L’Agenzia delle entrate ha finalmente chiarito che, coloro che scelgono di non avvalersi della facoltà di emettere la nota di variazione IVA all’apertura della procedura, possono attendere l’esito infruttuoso della procedura che attesta il mancato pagamento del corrispettivo.

 

La domanda di interpello è stata proposta dalla società Alfa che vantava un credito (per la fornitura di merce) nei confronti della società Beta.

Quest’ultima a causa di una crisi di liquidità, nel 2020 (a seguito di istanza) veniva ammessa al concordato preventivo poi in seguito revocato.

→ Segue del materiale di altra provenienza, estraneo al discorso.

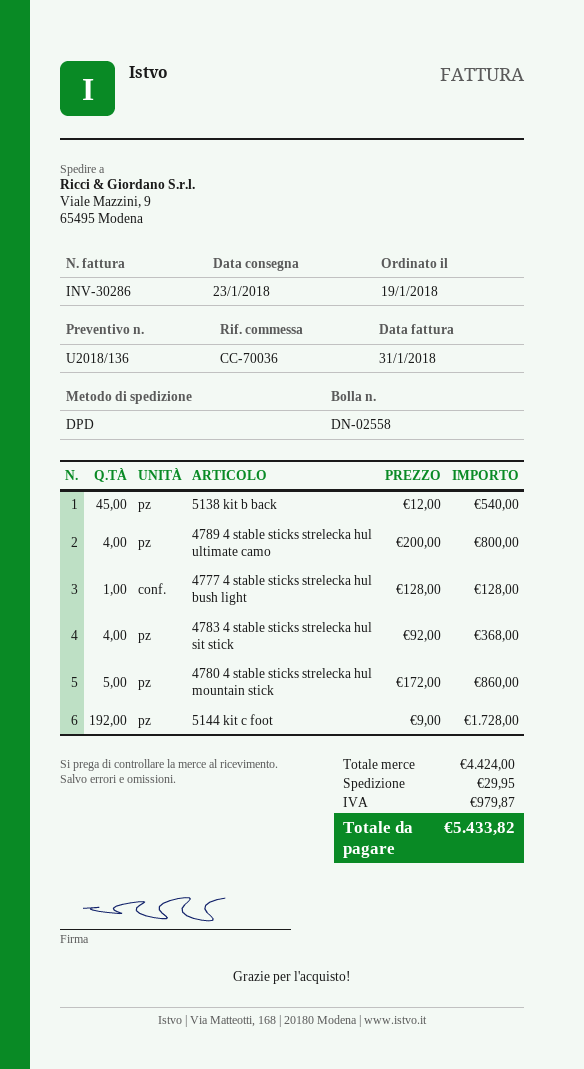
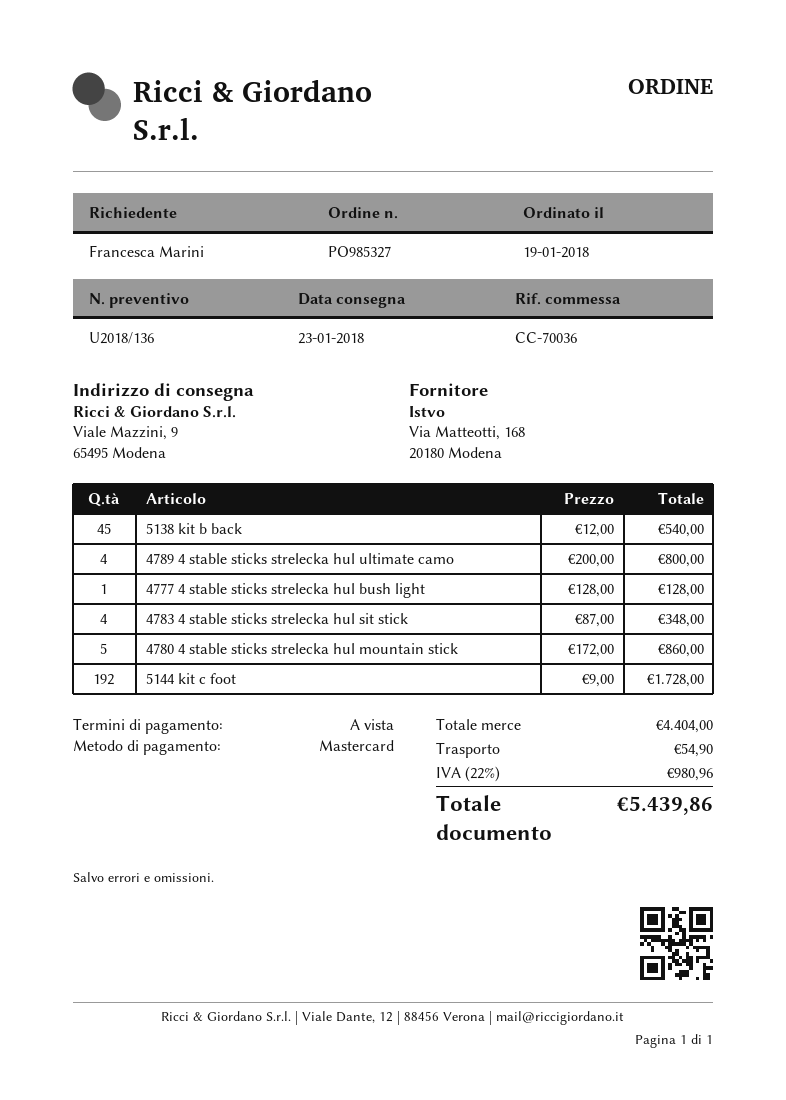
4783 4 stable sticks strelecka hul sit stick: 4 x 92.00 = 368.00 -> 4 x 87.00 = 348.00
subtotal: 4424.00 -> 4404.00
shipping: 29.95 -> 54.90
tax: 979.87 -> 980.96
total: 5433.82 -> 5439.86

Successivamente nel 2022, la società Beta presentava nuovamente ricorso per concordato preventivo in continuità aziendale, ottenendo l’omologa di un piano di riparto da adempire entro la fine dell’anno 2027.

 

Quindi la società Alfa ha posto all’Agenzia Entrate due domande:

  1. Il primo relativo alla norma applicabile, ossia se debba applicarsi l’art. 26 DPR n. 633/1972 nella formulazione ante o post riforma decreto Sostegni bis del 2021;

  2. Se il recupero dell’IVA possa avvenire all’esito del riparto finale, ossia al momento dell’infruttuosità della procedura concorsuale in quanto vi è la “ragionevole certezza” dell’incapienza del patrimonio del debitore.

 

La risposta da parte dell’Agenzia in merito alle due domande è stata molto chiara.

 

In merito al primo quesito, l’Agenzia delle Entrate ha escluso che vi sia una “ipotesi di consecuzione” tra le due procedure (concordato del 2020 e quello del 2022), in quanto non vi è unicità di causa (come prevede anche la giurisprudenza di legittimità).

Pertanto si dovrà fare riferimento alla data di avvio del secondo concordato preventivo (ossia 2022).

 

Relativamente al secondo quesito, l’Agenzia ha richiamato la circolare n. 20/E del 2021, precisando che se il cedente scelga di insinuarsi al passivo e di non emettere la nota di variazione di credito al momento dell’apertura della procedura (ai sensi dell’art. 18 del DL 73/2021) e la procedura risulta essere infruttuosa, potrà attendere la definitività del piano di riparto finale del concordato che attesta il mancato pagamento in tutto o in parte del proprio credito e quindi emettere la nota di variazione con detrazione dell’imposta.

Quindi il creditore potrà procedere ai sensi dell’art. 26 DPR n. 633/1972 ante riforma.

 

Finalmente dopo tanti interpelli e circolari l’Agenzia delle Entrate ha eliminato tutti i dubbi in merito al “binario normativo” oggi esistente in materia, lasciando libero il creditore di seguire la normativa che ritiene più vantaggiosa.”